[Record set — start]

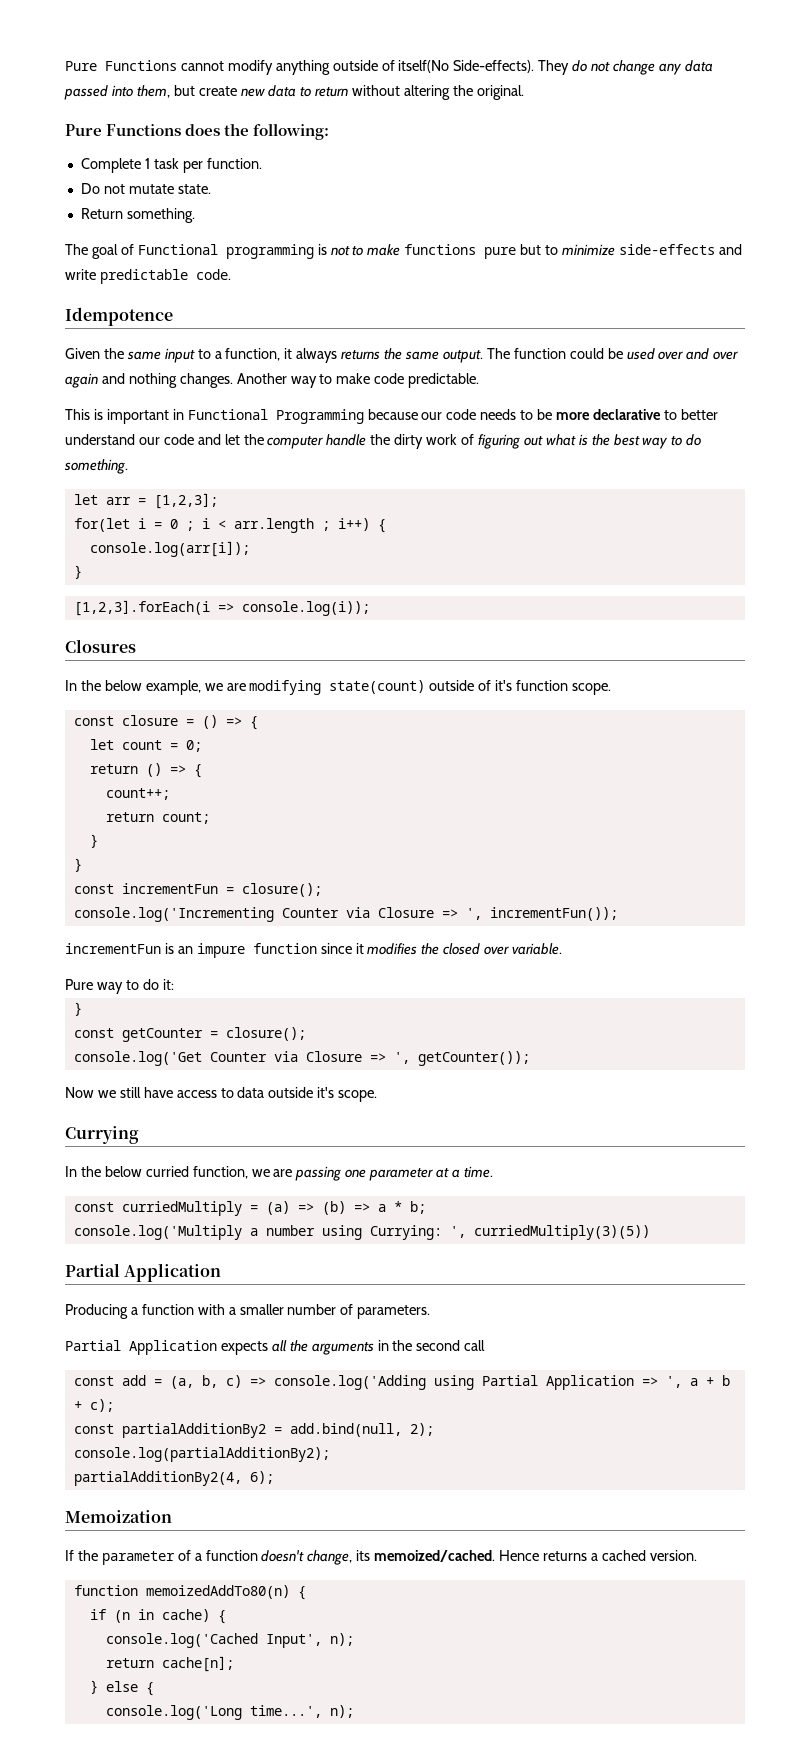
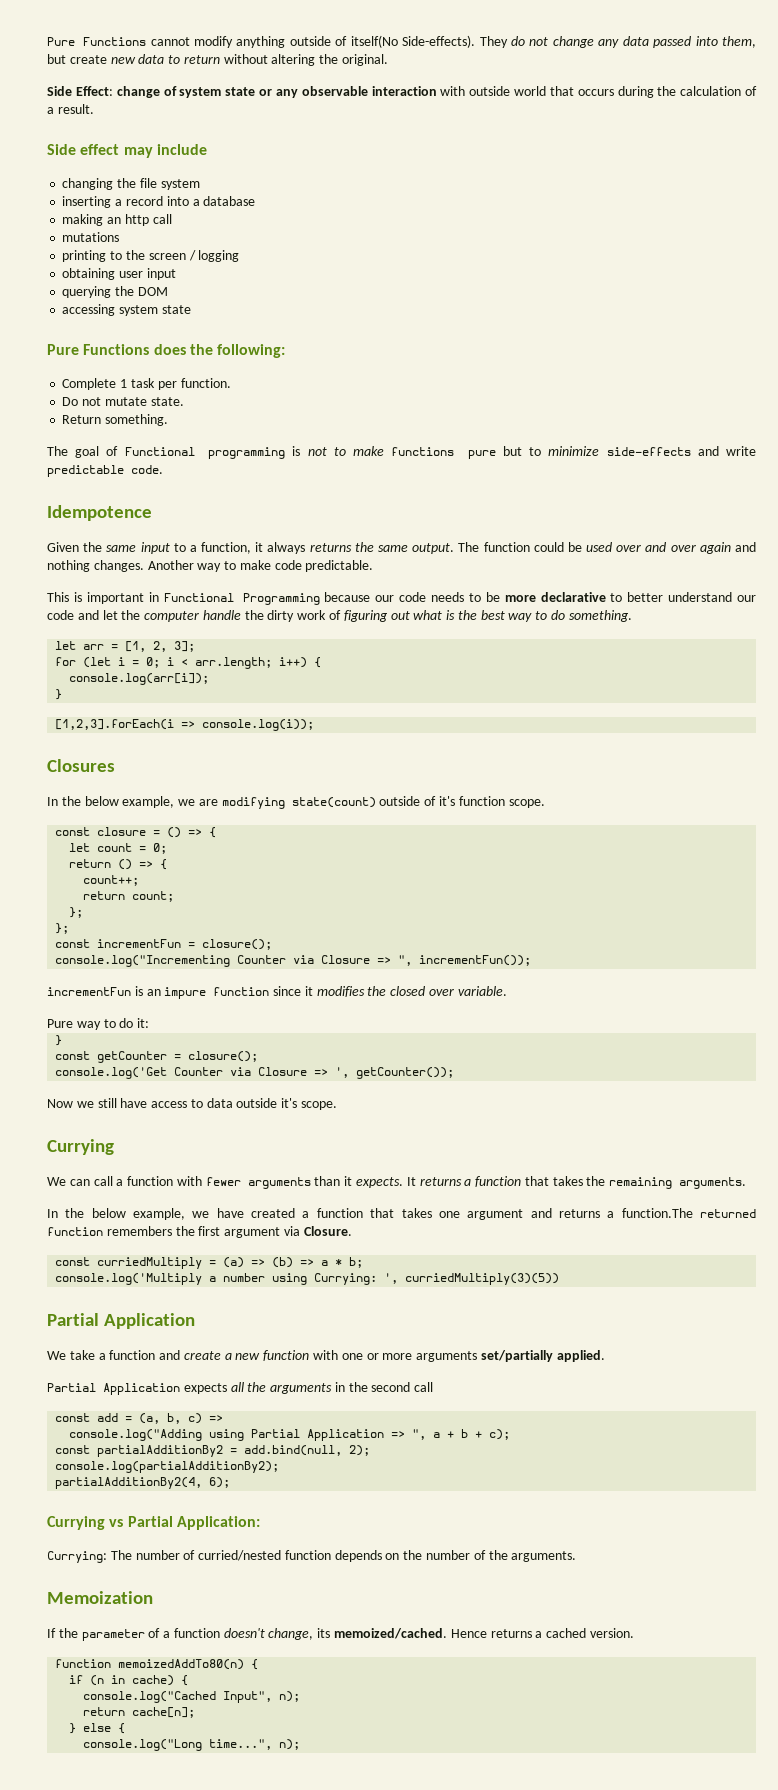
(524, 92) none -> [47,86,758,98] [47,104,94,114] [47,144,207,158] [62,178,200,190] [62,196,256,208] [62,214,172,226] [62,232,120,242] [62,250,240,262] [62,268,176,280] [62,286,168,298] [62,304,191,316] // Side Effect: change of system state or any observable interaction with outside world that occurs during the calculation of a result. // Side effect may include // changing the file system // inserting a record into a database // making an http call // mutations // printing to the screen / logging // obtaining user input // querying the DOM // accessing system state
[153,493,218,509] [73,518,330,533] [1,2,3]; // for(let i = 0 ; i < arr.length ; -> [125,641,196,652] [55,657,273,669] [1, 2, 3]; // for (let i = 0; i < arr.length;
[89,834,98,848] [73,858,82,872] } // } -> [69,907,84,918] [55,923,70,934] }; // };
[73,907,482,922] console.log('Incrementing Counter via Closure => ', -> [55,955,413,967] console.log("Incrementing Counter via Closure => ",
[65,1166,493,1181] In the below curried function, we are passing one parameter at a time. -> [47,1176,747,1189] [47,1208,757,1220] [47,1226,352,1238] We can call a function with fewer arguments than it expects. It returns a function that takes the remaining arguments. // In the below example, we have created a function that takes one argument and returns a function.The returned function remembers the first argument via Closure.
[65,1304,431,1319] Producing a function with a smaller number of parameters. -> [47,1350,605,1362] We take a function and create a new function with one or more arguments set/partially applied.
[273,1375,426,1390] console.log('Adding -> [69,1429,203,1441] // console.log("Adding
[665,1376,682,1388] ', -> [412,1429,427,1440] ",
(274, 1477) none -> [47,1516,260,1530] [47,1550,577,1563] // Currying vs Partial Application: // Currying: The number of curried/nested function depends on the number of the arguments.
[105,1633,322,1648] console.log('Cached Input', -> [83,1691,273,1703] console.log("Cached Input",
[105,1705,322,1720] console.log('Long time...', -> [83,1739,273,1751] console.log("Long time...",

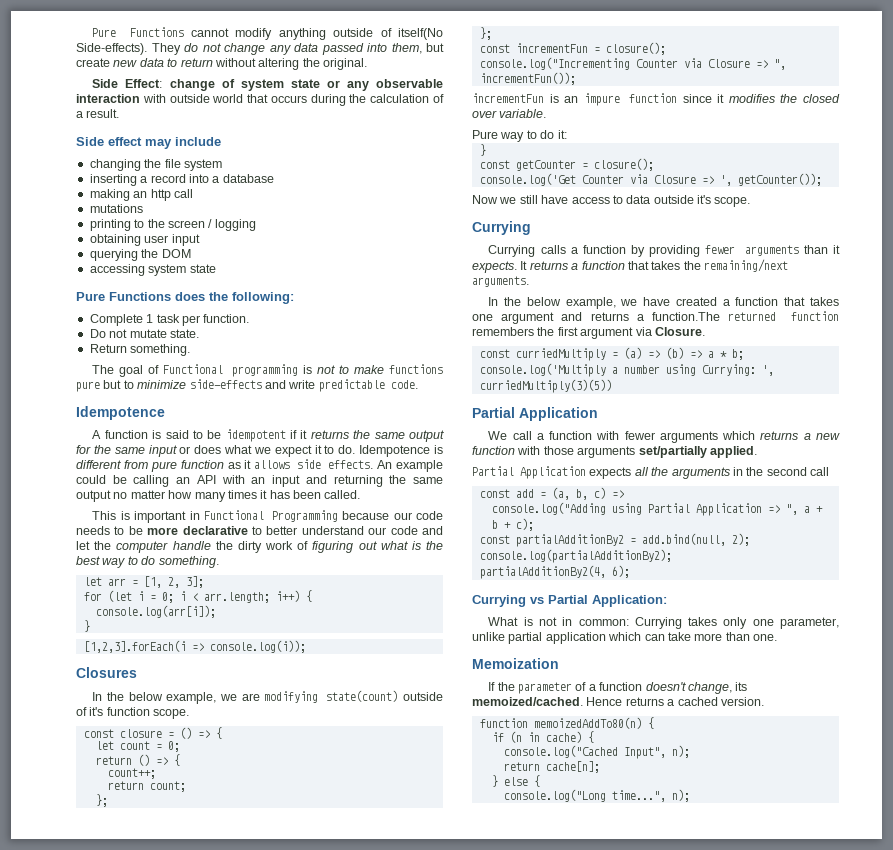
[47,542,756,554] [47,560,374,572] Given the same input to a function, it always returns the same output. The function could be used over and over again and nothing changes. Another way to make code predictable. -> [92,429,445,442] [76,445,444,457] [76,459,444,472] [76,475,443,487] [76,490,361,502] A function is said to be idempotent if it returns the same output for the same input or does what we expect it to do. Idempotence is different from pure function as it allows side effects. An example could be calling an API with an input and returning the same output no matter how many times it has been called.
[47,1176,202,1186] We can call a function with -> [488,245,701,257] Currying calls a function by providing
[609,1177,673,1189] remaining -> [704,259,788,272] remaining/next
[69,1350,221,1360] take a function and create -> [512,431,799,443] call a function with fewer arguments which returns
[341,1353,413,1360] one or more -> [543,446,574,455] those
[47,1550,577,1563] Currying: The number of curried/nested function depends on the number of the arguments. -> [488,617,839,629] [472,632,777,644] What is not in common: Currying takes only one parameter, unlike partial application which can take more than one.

[Record set — finish]
[Record set — start]

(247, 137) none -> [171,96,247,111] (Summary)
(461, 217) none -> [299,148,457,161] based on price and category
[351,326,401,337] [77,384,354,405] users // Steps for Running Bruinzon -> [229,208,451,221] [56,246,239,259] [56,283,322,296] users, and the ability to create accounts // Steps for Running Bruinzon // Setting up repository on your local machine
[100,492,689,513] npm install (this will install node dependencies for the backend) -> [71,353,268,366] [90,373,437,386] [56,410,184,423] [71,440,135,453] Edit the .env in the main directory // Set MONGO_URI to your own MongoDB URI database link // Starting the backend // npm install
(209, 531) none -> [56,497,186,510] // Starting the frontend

[Record set — finish]

**Work order:** Look back at the entries above and repeat, unchanged, every line from the line holding "[65,1166,493,1181] In the" through the line holding "[665,1376,682,1388] ', ->".

**Exercise solution:**
[65,1166,493,1181] In the below curried function, we are passing one parameter at a time. -> [47,1176,747,1189] [47,1208,757,1220] [47,1226,352,1238] We can call a function with fewer arguments than it expects. It returns a function that takes the remaining arguments. // In the below example, we have created a function that takes one argument and returns a function.The returned function remembers the first argument via Closure.
[65,1304,431,1319] Producing a function with a smaller number of parameters. -> [47,1350,605,1362] We take a function and create a new function with one or more arguments set/partially applied.
[273,1375,426,1390] console.log('Adding -> [69,1429,203,1441] // console.log("Adding
[665,1376,682,1388] ', -> [412,1429,427,1440] ",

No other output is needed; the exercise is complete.